The AgentCore Gateway provides five integrated tools for document processing and analytics:
Natural language queries for document analytics and system information.
Input Schema:
{
"query": {
"type": "string",
"description": "Natural language question about processed documents or analytics data"
}
}Output Schema:
{
"success": "boolean",
"query": "string",
"result": "string"
}Example Request:
{
"method": "tools/call",
"params": {
"name": "search",
"arguments": {
"query": "How many documents were processed last month?"
}
}
}Example Response:
{
"success": true,
"query": "How many documents were processed last month?",
"result": "1,250 documents were processed in the last month with a 98.5% success rate."
}Process documents from S3 or base64 content. To process documents via S3:
- Upload documents to the
MCPContentBucket(available in CloudFormation stack outputs):aws s3 cp documents/ s3://<MCPContentBucket>/documents/ --recursive
- Call the
processtool with the S3 URI pointing to your uploaded documents - The tool queues documents for processing through the IDP pipeline
Alternatively, process documents via base64 content by providing the encoded content directly to the tool.
Input Schema:
{
"location": {
"type": "string",
"description": "S3 URI for batch processing (e.g., 's3://mcp-content-bucket/documents/'). Optional if content is provided."
},
"content": {
"type": "string",
"description": "Base64-encoded document content for single document processing. Optional if location is provided."
},
"name": {
"type": "string",
"description": "Document filename with extension (e.g., 'invoice.pdf'). Required if content is provided."
},
"prefix": {
"type": "string",
"description": "Optional batch ID prefix (default: 'mcp-batch')"
}
}Output Schema:
{
"success": "boolean",
"batch_id": "string",
"documents_queued": "integer",
"message": "string"
}Example Request (S3 Location):
{
"method": "tools/call",
"params": {
"name": "process",
"arguments": {
"location": "s3://mcp-content-bucket/documents/",
"prefix": "batch-001"
}
}
}Example Request (Base64 Content):
{
"method": "tools/call",
"params": {
"name": "process",
"arguments": {
"content": "JVBERi0xLjQKJeLjz9MNCjEgMCBvYmo...",
"name": "invoice.pdf",
"prefix": "mcp-batch"
}
}
}Example Response:
{
"success": true,
"batch_id": "mcp-batch-20250124-143000",
"documents_queued": 5,
"message": "Successfully queued 5 documents for processing"

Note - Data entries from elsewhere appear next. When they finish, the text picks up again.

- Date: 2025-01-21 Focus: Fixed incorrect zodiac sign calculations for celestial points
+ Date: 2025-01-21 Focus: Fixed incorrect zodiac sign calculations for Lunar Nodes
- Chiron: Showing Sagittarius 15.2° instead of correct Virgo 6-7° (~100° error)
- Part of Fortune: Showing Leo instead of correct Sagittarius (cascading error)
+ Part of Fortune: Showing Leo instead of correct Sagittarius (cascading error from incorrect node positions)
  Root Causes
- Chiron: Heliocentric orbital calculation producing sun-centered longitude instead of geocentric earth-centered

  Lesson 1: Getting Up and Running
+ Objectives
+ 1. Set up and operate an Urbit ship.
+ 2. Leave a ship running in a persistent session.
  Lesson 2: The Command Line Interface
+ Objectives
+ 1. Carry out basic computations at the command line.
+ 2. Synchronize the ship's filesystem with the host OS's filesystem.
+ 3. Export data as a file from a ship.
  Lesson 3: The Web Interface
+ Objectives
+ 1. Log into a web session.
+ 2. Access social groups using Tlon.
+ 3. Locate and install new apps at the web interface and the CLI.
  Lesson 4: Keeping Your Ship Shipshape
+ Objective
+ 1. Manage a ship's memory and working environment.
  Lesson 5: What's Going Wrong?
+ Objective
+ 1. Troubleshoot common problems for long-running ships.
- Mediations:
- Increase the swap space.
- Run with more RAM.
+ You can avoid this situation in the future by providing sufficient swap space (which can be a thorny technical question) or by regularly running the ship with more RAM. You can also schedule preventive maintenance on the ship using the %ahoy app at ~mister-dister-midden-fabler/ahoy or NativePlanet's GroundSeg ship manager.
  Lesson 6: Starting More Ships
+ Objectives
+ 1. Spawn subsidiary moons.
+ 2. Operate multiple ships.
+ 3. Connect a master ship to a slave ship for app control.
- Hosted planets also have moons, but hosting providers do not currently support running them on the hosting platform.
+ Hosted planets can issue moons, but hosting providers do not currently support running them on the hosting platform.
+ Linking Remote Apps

}Reprocess documents from classification or extraction steps.
Input Schema:
{
"step": {
"type": "string",
"enum": ["classification", "extraction"],
"description": "Pipeline step to reprocess from"
},
"document_ids": {
"type": "string",
"description": "Comma-separated list of document IDs to reprocess (alternative to batch_id)"
},
"batch_id": {
"type": "string",
"description": "Batch ID to get document IDs from (alternative to document_ids)"
},
"region": {
"type": "string",
"description": "AWS region (optional)"
}
}Output Schema:
{
"success": "boolean",
"batch_id": "string",
"documents_queued": "integer",
"step": "string",
"message": "string"
}Example Request:
{
"method": "tools/call",
"params": {
"name": "reprocess",
"arguments": {
"step": "extraction",
"batch_id": "mcp-batch-20250124-143000"
}
}
}Example Response:
{
"success": true,
"batch_id": "mcp-batch-20250124-143000",
"documents_queued": 5,
"step": "extraction",
"message": "Successfully queued 5 documents for extraction reprocessing"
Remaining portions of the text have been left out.